--- Exercise inputs Enclosed Below ---

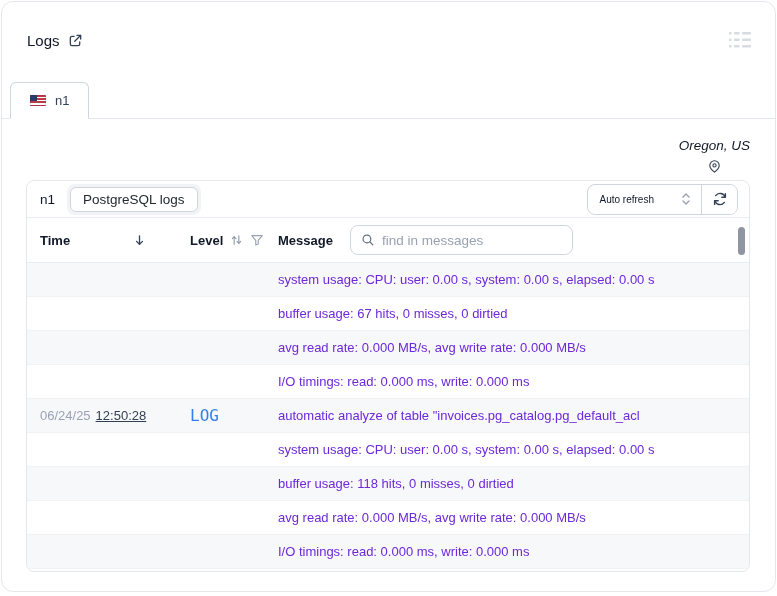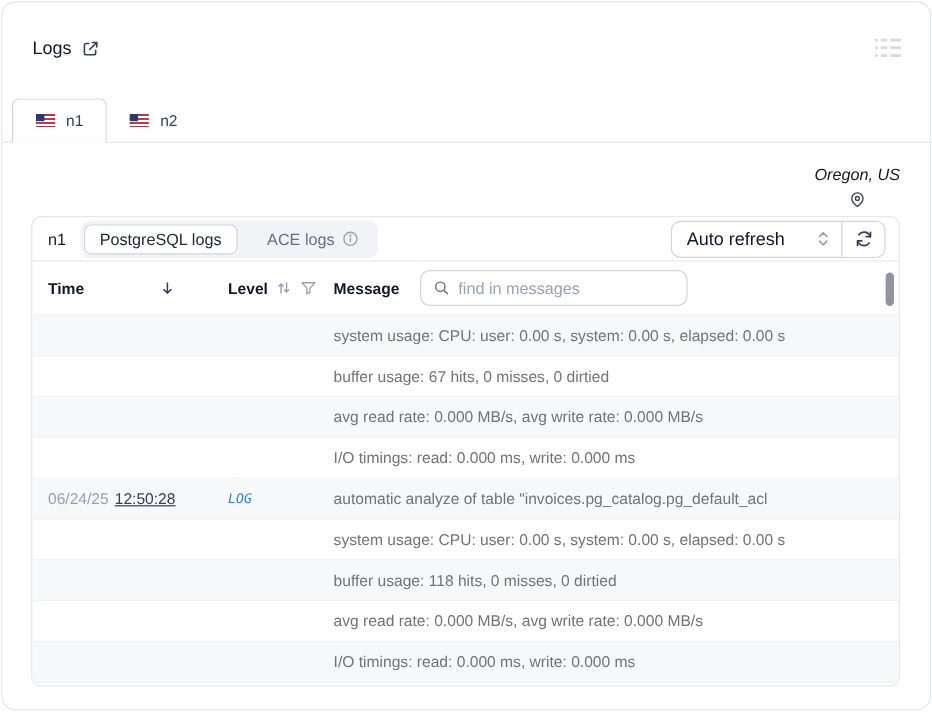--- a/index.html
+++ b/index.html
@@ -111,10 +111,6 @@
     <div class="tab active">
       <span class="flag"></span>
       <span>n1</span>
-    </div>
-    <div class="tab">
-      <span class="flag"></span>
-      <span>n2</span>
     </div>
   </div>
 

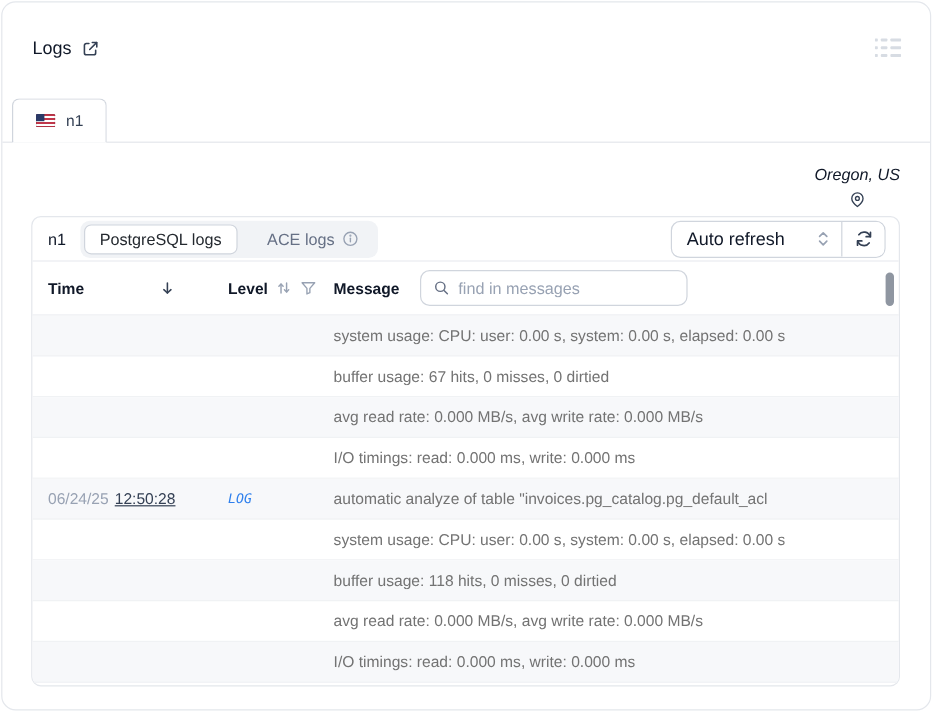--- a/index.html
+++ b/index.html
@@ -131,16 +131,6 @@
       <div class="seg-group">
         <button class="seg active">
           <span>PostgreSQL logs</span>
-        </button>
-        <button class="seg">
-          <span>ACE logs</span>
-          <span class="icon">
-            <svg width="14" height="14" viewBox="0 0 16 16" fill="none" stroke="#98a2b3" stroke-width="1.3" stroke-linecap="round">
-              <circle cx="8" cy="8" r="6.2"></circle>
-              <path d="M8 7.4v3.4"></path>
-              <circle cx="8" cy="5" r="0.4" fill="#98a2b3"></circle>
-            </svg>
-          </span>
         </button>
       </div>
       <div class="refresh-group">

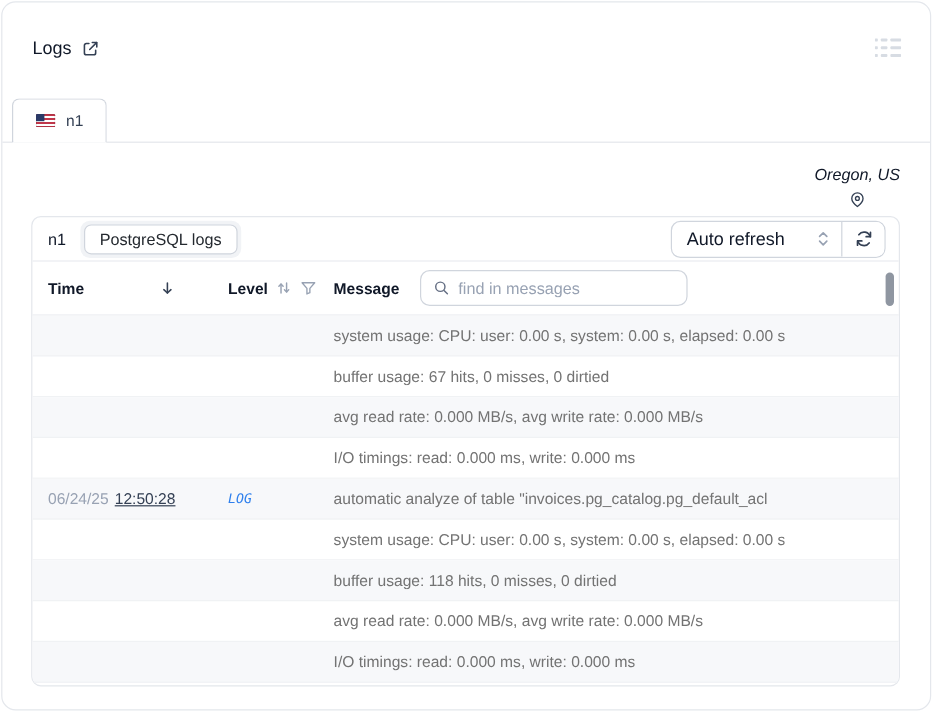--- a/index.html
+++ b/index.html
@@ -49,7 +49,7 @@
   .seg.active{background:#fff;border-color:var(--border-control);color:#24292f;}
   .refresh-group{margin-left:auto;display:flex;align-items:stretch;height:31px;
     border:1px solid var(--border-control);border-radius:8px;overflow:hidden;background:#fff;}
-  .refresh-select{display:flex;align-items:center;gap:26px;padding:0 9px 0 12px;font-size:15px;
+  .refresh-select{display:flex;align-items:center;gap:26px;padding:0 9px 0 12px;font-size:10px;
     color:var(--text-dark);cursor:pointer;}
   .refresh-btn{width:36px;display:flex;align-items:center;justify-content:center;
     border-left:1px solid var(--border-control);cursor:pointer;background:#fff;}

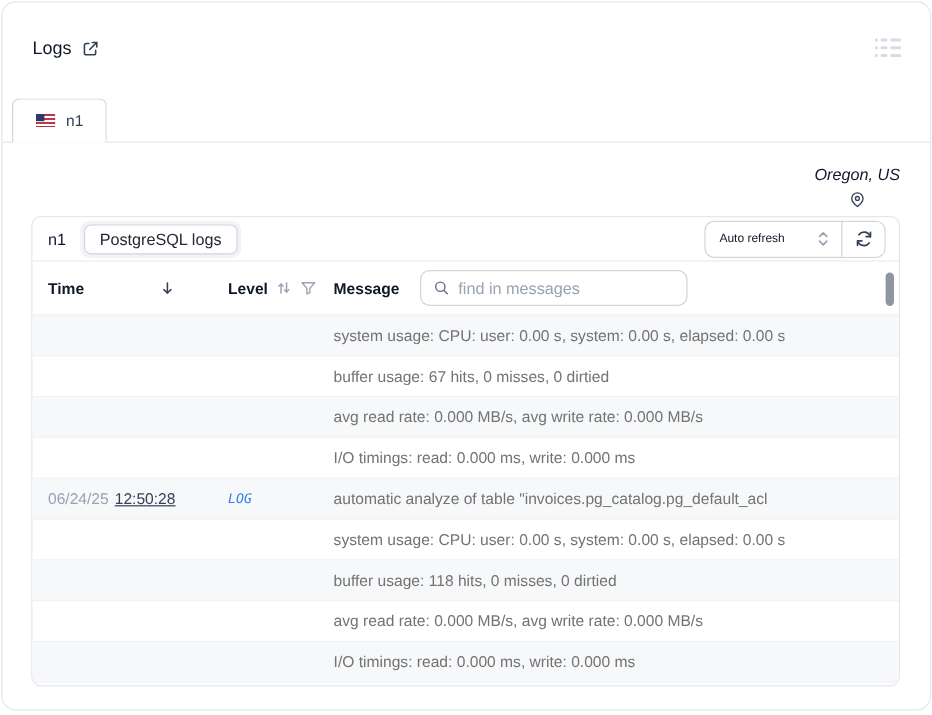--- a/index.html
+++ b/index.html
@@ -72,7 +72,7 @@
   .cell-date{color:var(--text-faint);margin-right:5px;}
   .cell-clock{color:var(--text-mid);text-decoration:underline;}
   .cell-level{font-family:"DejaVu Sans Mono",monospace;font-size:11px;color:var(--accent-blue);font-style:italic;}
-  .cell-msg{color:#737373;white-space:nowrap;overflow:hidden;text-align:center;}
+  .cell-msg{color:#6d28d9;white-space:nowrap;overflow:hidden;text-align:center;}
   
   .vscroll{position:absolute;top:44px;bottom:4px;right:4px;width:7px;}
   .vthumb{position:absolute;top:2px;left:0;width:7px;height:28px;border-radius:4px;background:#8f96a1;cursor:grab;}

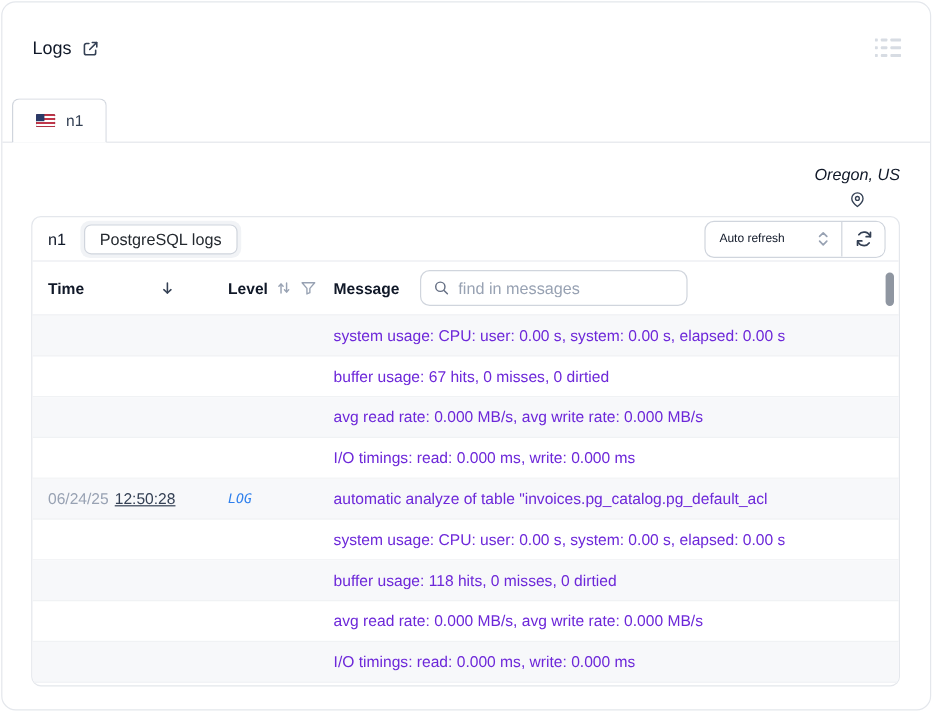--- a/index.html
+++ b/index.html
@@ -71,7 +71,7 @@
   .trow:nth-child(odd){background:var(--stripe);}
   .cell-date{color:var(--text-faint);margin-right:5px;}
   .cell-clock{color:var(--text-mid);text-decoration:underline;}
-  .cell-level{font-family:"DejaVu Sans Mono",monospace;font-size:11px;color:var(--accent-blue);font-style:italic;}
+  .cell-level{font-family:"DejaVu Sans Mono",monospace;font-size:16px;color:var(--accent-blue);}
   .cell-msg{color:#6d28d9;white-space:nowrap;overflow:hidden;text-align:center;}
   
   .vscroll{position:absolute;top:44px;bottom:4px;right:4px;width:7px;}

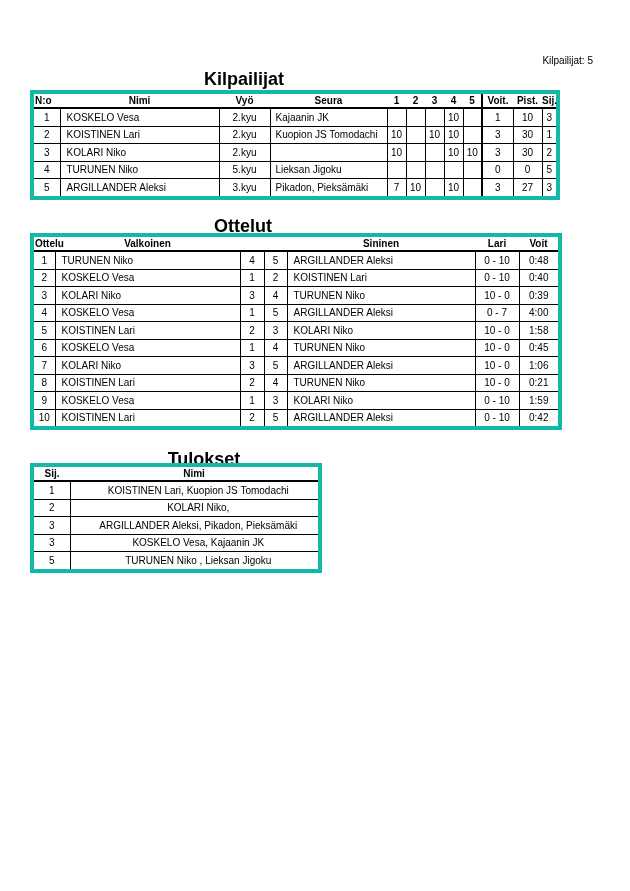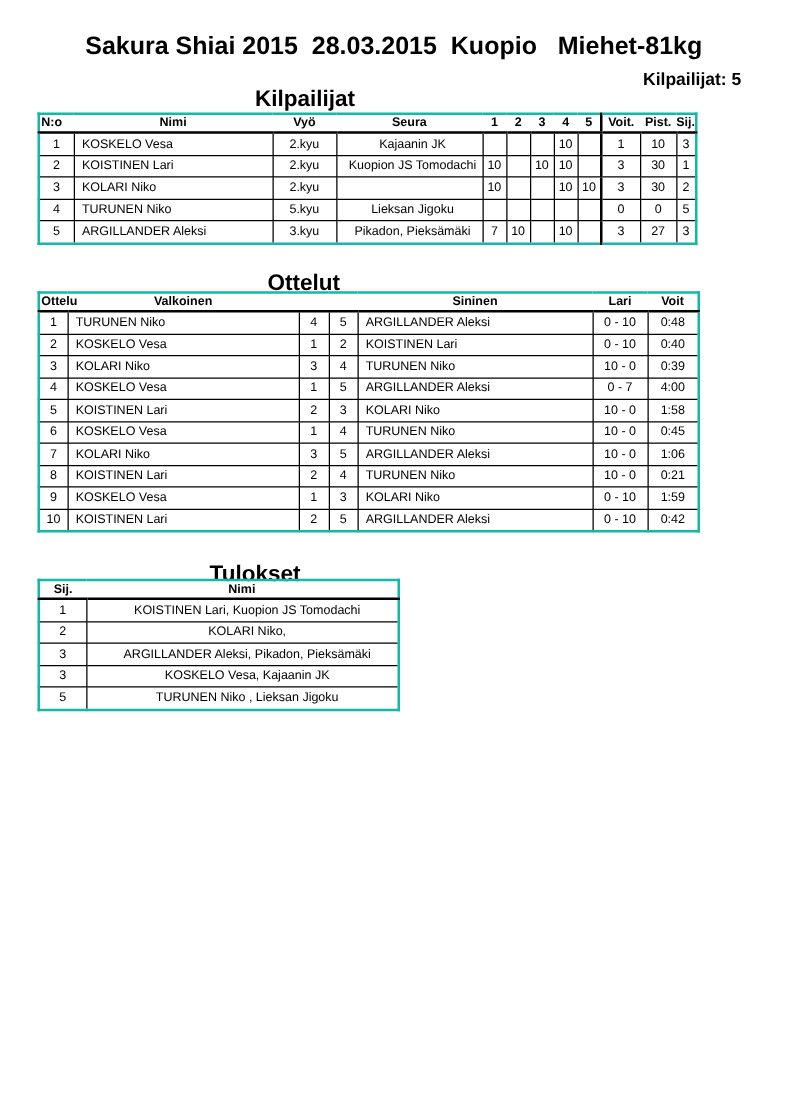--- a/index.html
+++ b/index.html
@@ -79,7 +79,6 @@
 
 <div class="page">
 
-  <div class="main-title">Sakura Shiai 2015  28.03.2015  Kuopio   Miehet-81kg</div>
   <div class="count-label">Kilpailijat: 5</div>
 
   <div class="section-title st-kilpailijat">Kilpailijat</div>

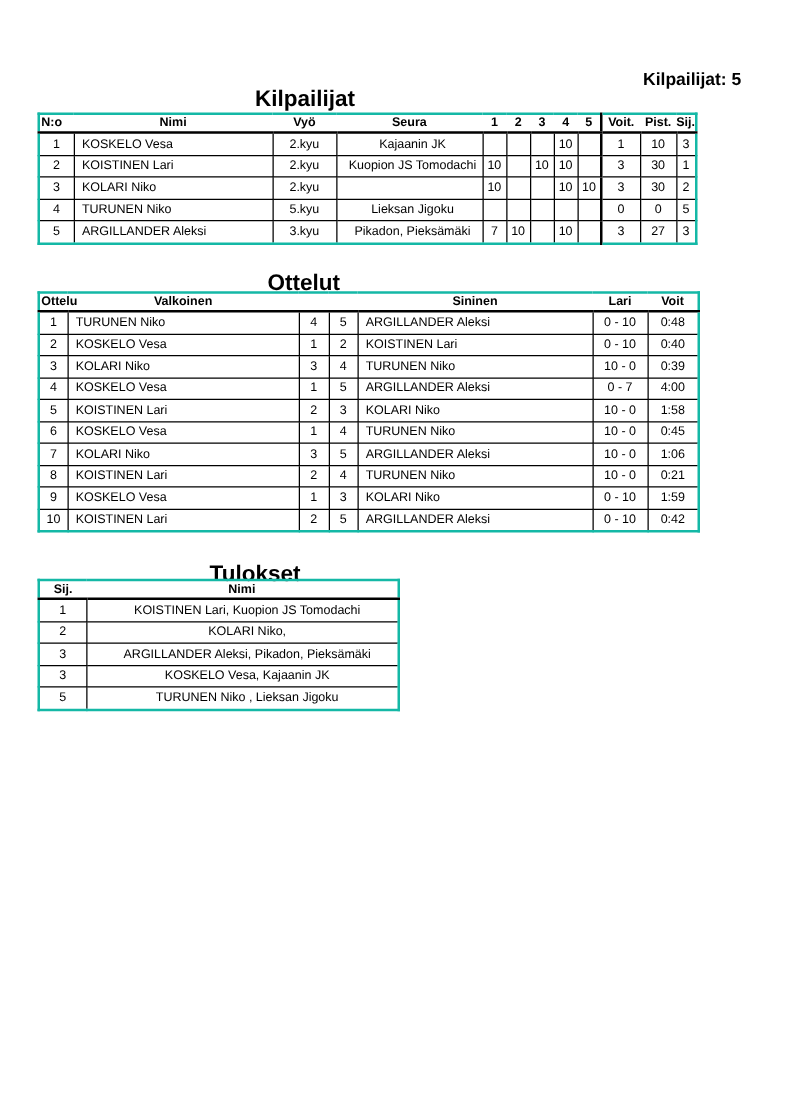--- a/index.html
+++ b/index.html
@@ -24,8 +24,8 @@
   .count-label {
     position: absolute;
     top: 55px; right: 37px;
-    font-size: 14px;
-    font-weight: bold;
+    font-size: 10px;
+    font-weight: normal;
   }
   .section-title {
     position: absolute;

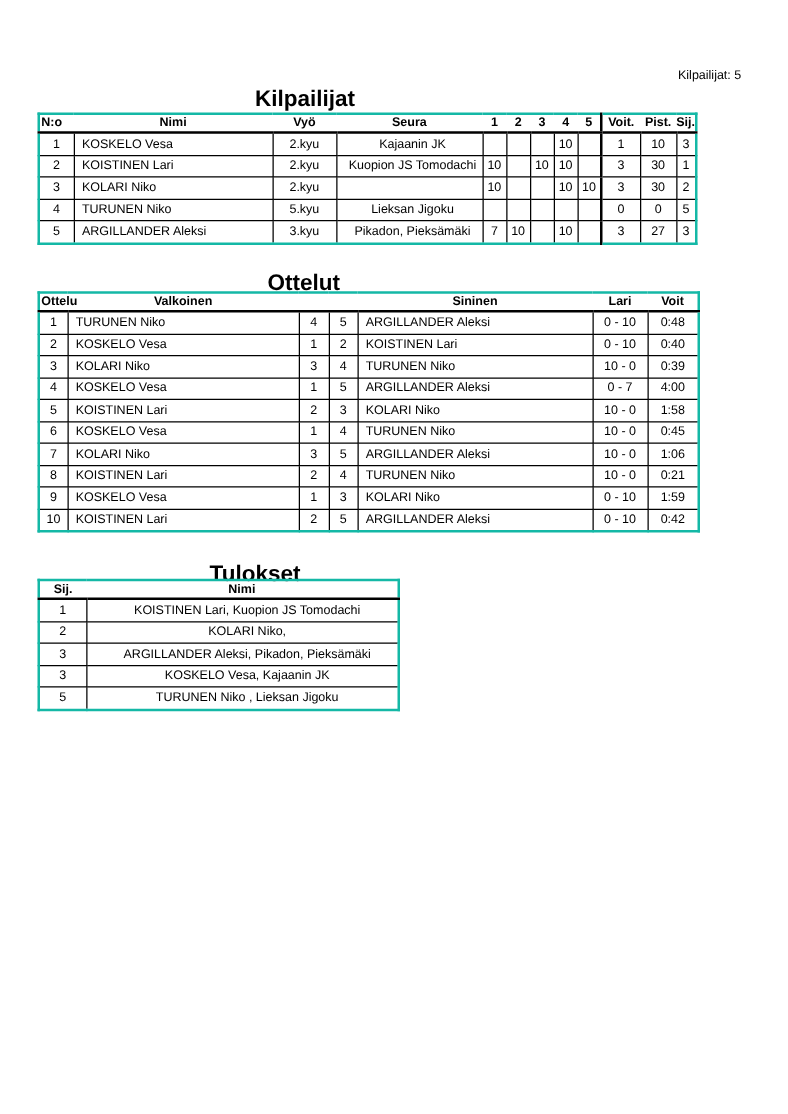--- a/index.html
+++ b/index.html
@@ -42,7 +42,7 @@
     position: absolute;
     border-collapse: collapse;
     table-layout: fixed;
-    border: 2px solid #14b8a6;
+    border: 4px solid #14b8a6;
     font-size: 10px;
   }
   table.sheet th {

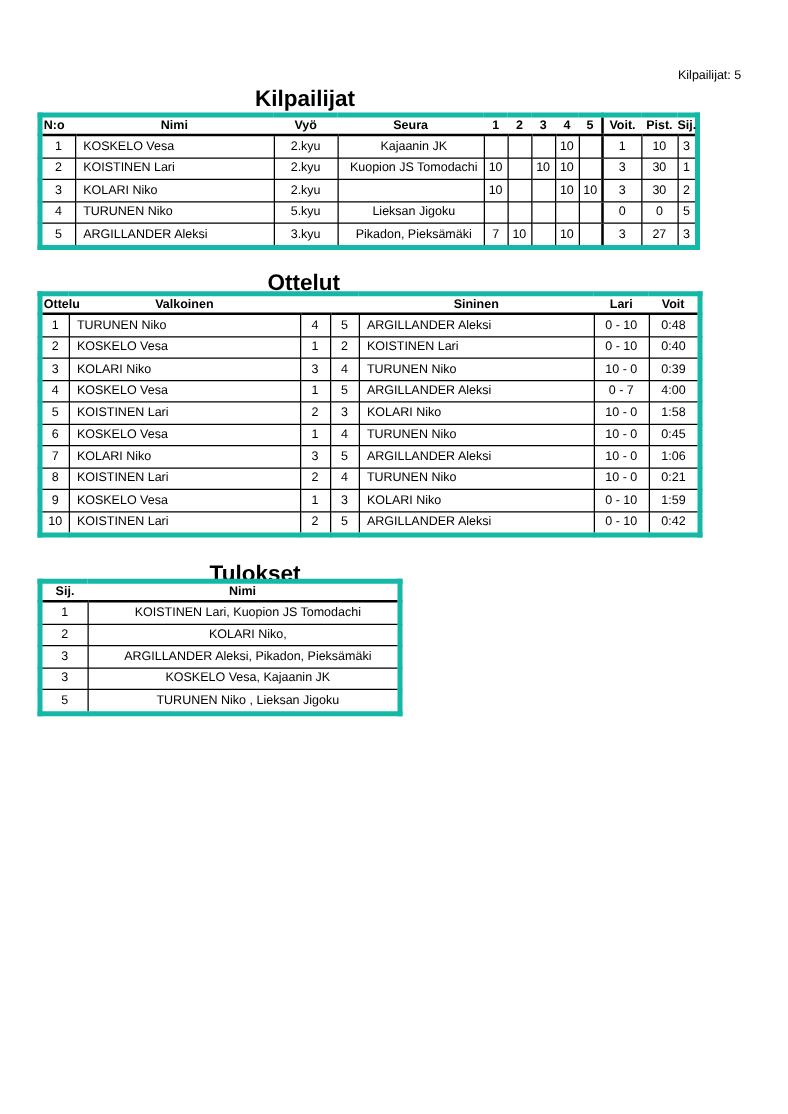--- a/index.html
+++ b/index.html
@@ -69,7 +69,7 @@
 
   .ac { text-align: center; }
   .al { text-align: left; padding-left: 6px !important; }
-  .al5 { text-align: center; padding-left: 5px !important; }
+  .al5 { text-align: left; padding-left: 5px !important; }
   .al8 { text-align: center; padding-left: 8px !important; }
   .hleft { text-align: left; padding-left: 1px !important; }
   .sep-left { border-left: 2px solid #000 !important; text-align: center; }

--- End of Enclosed Exercise inputs ---

> Task item
How many lines above include the word "border"? Answer with the number alone.

> Completed task
8